Records supplied:
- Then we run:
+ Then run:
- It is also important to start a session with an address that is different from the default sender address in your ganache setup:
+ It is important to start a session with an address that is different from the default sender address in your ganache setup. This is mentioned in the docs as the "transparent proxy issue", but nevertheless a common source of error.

...

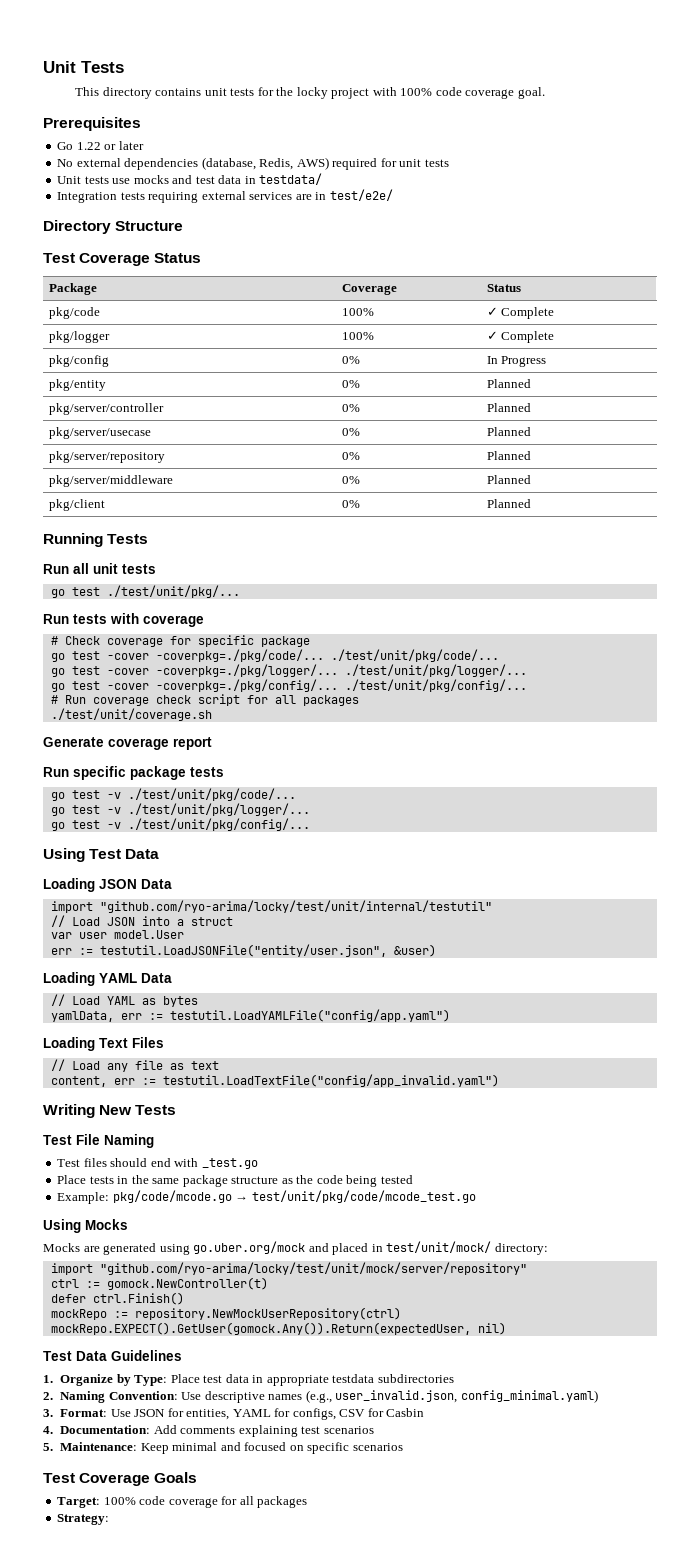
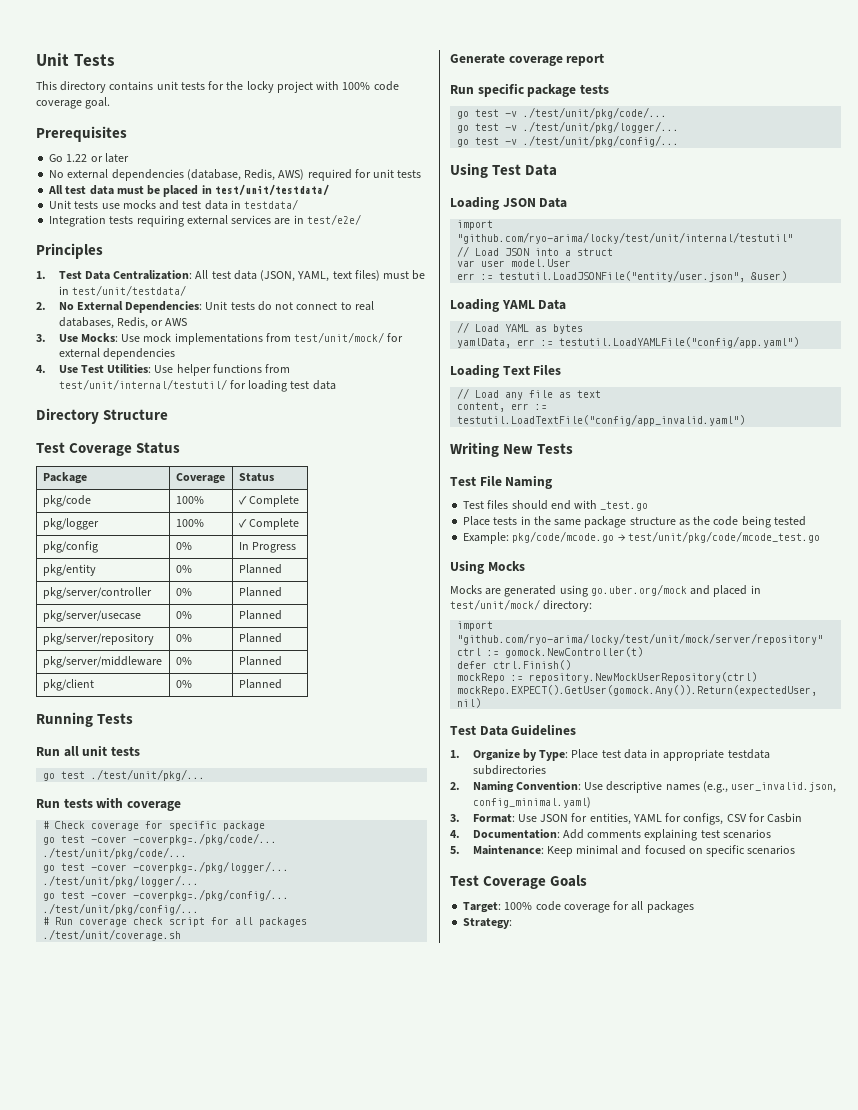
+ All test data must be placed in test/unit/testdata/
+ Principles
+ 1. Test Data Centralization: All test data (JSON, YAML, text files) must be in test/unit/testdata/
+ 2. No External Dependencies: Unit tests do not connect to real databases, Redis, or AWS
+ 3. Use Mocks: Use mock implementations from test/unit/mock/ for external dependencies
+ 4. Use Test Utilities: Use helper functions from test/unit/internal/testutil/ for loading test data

==

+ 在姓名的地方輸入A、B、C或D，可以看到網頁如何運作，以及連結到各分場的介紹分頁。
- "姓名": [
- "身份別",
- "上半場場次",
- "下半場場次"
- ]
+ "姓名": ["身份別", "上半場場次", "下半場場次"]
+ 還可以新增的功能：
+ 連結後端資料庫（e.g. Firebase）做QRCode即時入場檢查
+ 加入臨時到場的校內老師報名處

Work to complete: From the data above, gather every line that includes the word "sender".

Written reply:
- It is also important to start a session with an address that is different from the default sender address in your ganache setup:
+ It is important to start a session with an address that is different from the default sender address in your ganache setup. This is mentioned in the docs as the "transparent proxy issue", but nevertheless a common source of error.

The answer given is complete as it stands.